The central idea of update handling is to employ a delicate data structure to store and incrementally maintain partial solutions.
A concise representation
There has been a long tradition in graph community to harness a tree structure for fast pattern matching/search [1, 8]. We also follow this tradition, and conceive a succinct data structure for keeping partial solutions. PT is constructed by removing the edges that are not in the spanning tree, i.e., non-tree edges, if P contains cycles.
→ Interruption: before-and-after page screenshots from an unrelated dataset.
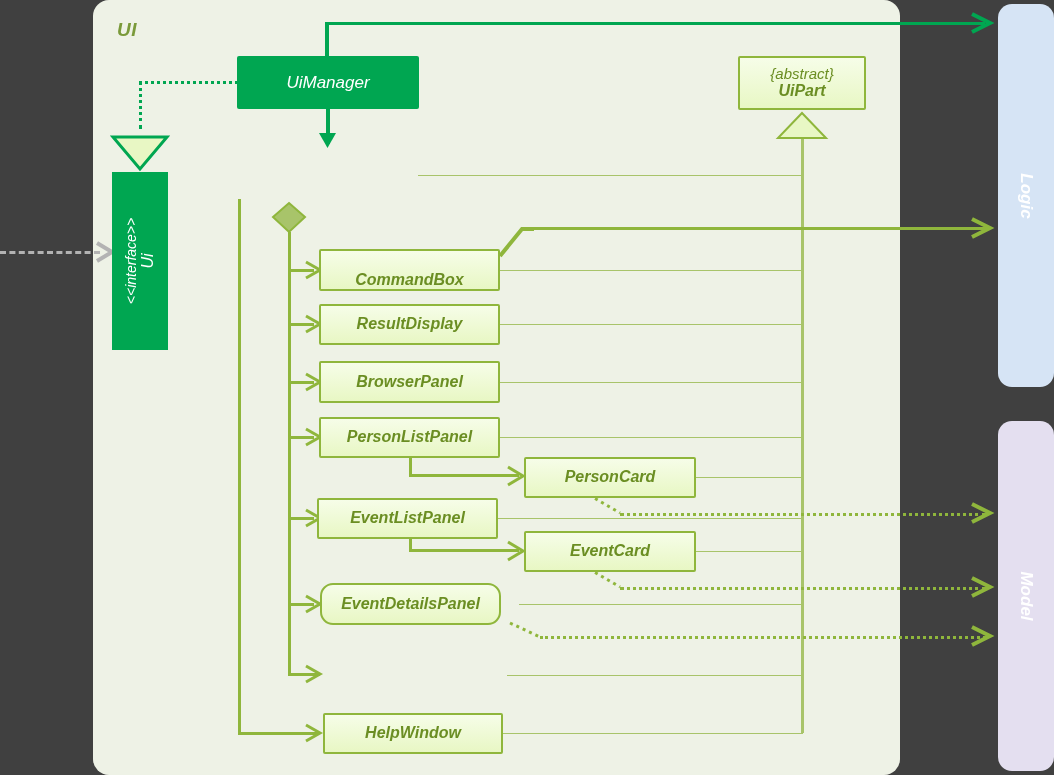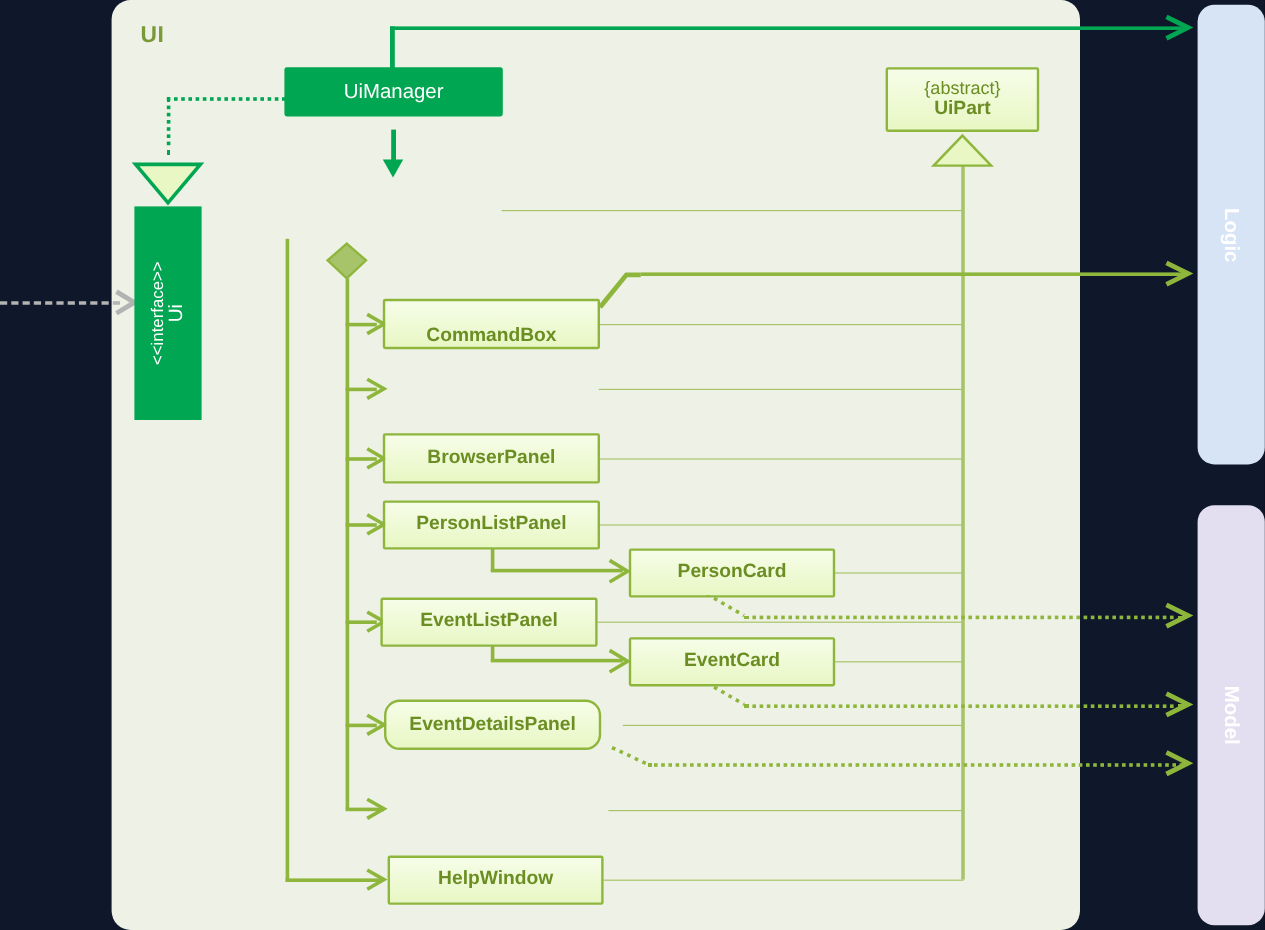--- a/index.html
+++ b/index.html
@@ -5,7 +5,7 @@
   html,body{margin:0;padding:0;background:#000;}
   body{width:1054px;height:775px;position:relative;overflow:hidden;
        font-family:"Liberation Sans","DejaVu Sans",sans-serif;}
-  #stage{position:absolute;left:0;top:0;width:1054px;height:775px;background:#0f172a;}
+  #stage{position:absolute;left:0;top:0;width:1054px;height:775px;background:#404040;font-style:italic;}
 
   
   .pkg-ui{position:absolute;left:93px;top:0px;width:807px;height:775px;

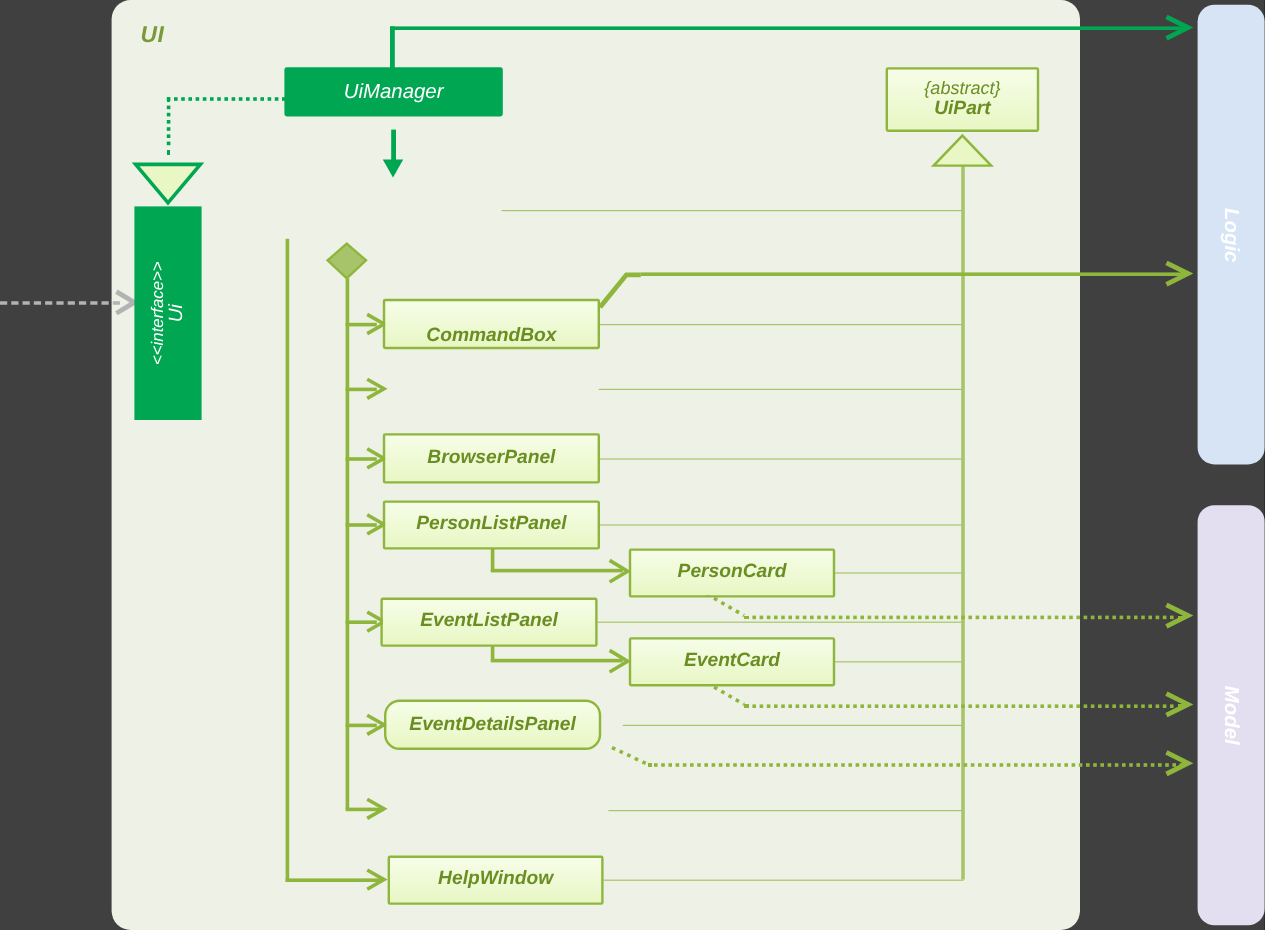--- a/index.html
+++ b/index.html
@@ -167,7 +167,7 @@
     </span>
   </div>
 
-  <div class="cls dark" style="left:237px;top:56px;width:182px;height:41px;">
+  <div class="cls dark" style="left:237px;top:56px;width:182px;height:53px;">
     <span>UiManager</span>
   </div>
 

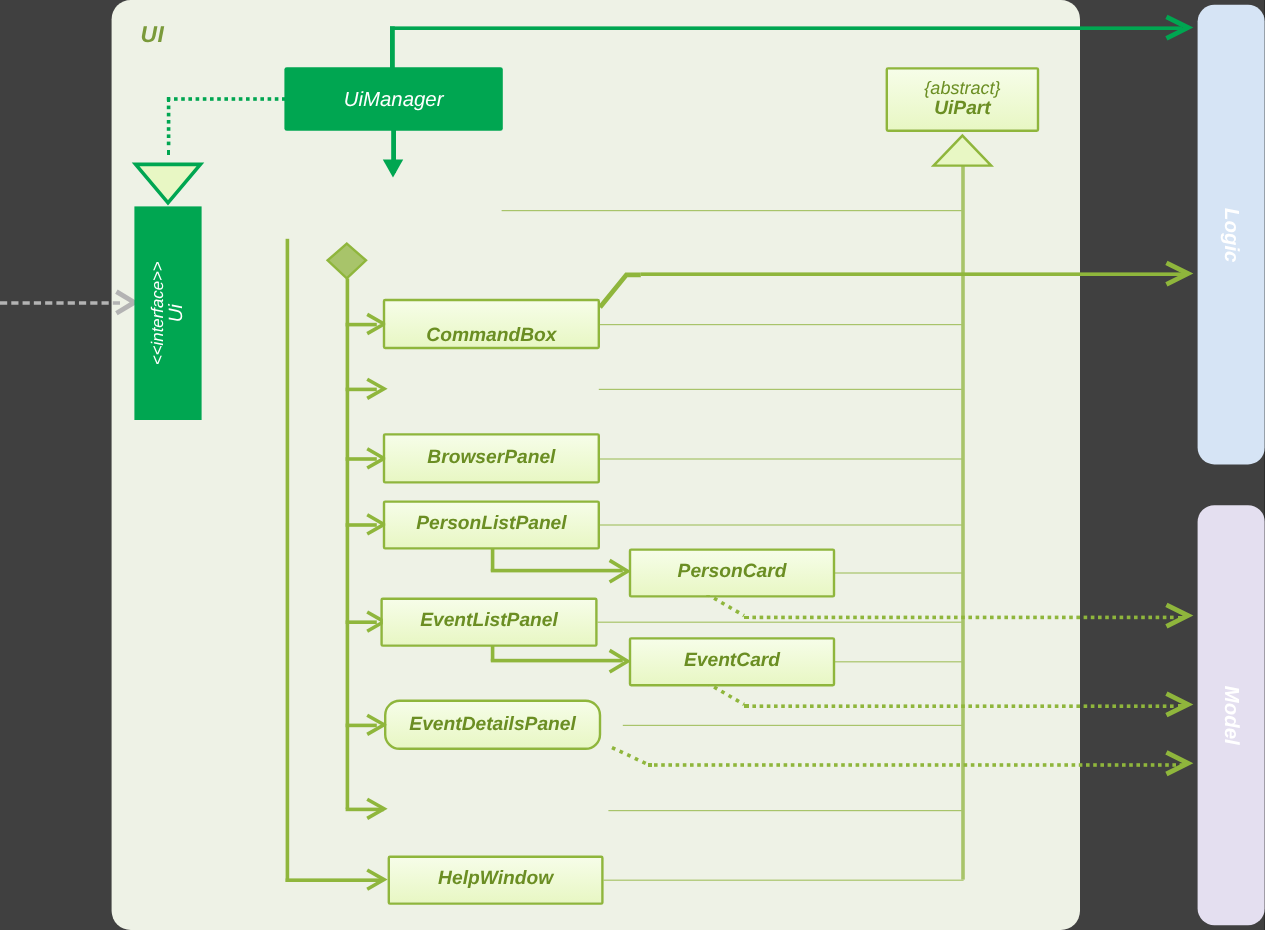--- a/index.html
+++ b/index.html
@@ -181,6 +181,9 @@
     <span>CommandBox</span>
   </div>
 
+  <div class="cls" style="left:319px;top:304px;width:181px;height:41px;">
+    <span>ResultDisplay</span>
+  </div>
 
   <div class="cls" style="left:319px;top:361px;width:181px;height:42px;">
     <span>BrowserPanel</span>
The vertices in P are partitioned according to their levels in the spanning tree where the level of a vertex in PT is its depth compared to the root vertex of PT.
To keep partial solutions, we offer a concise representation named TreeMat, which comprises matching vertices to those of PT in topology graph G. Given a vertex v in PT, its matching vertices in TreeMat are arranged into
-
match(⋅): the set of vertices {u} in G that map to v in some solutions to PT; and
-
stree(⋅): the set of vertices {u} in G such that 1) the subtree residing at v matches the corresponding subtree at u via subgraph homomorphism [10], and 2) there does not exist a solution to PT that map v to u.
Here, subgraph homomorphism can be obtained by just removing the injectivity constraint. It can be seen that the two sets are mutually exclusive, and we use a general designation candidates of v i.e., cand(v) to refer the vertices in either match(v) or stree(v). As a consequence, the structure of TreeMat is defined as follows.
-
It is a tree-like structure, and for each query vertex v in PT, there is a node containing the candidates of v, which is constituted of two sets match(v) and stree(v); and
-
there is an edge between u ∈cand(v) and \(u^{\prime }\in \textsf {cand}(v^{\prime })\) for adjacent query vertices v and \(v^{\prime }\) in TreeMat, if and only if edge \(\langle u,u^{\prime }\rangle \in G\).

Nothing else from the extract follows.